Ok, so here's my question - which area needs the most attention from a speaker position point of view? I just don't want to pour money into acoustics and not notice anything different about the sound once everything is place...maybe that's the risk, I don't know...but there's got to be a good rule of thumb or starting point, right?

So here is a diagram of the room with numbers representing questionable points of reflection/echoing, etc. What do you guys/gals think?










Thanks in advance!


----------



## bpape (Sep 14, 2006)

I guess the biggest question is how much of the stuff on the walls can move? 

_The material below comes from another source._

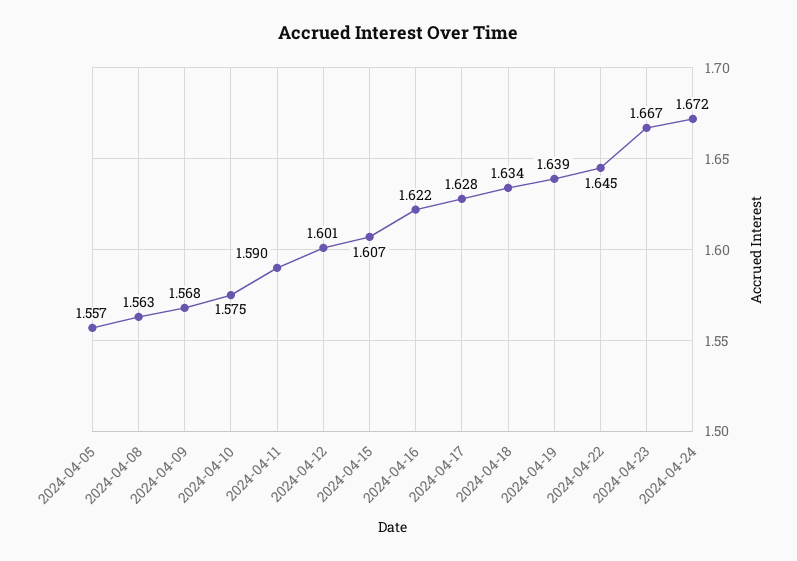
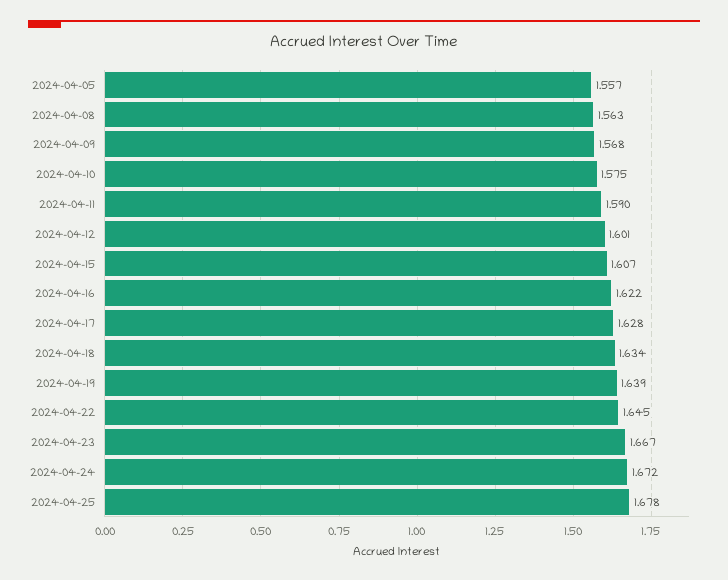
2024-04-25: none -> 1.678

I have some ideas for the space but without knowing what's fair game, it's hard to put together a full plan.

Bryan


----------



## KASR (Jun 9, 2009)

bpape said:


> I guess the biggest question is how much of the stuff on the walls can move?
> 
> I have some ideas for the space but without knowing what's fair game, it's hard to put together a full plan.
> 
> Bryan


I can move whatever needs moving - as far as wall hangings, pictures, etc.


----------



## bpape (Sep 14, 2006)

OK.

Trap the front left and front right corners floor to ceiling with broadband bass treatments. The rear corners may give you something but not as much. That can be a 'wait and see' thing.

You'll need a decent thickness panel behind each of the front main speakers and potentially a couple other panels over the TV to help kill reflections from the surrounds.

You'll also need an absorber on the left wall pretty much directly beside the left speaker to deal with boundary effects. The opening on that side will help with non-symmetry. Make sure the curtains are very thick and very full hanging even when closed.

Bryan


----------



## KASR (Jun 9, 2009)

bpape said:


> OK.
> 
> Trap the front left and front right corners floor to ceiling with broadband bass treatments. The rear corners may give you something but not as much. That can be a 'wait and see' thing.
> 
> ...


Thanks Bryan!!! When you say "front left and front right" .. do you mean areas "3, 10, and/or 11" or do you mean "6 and 7"?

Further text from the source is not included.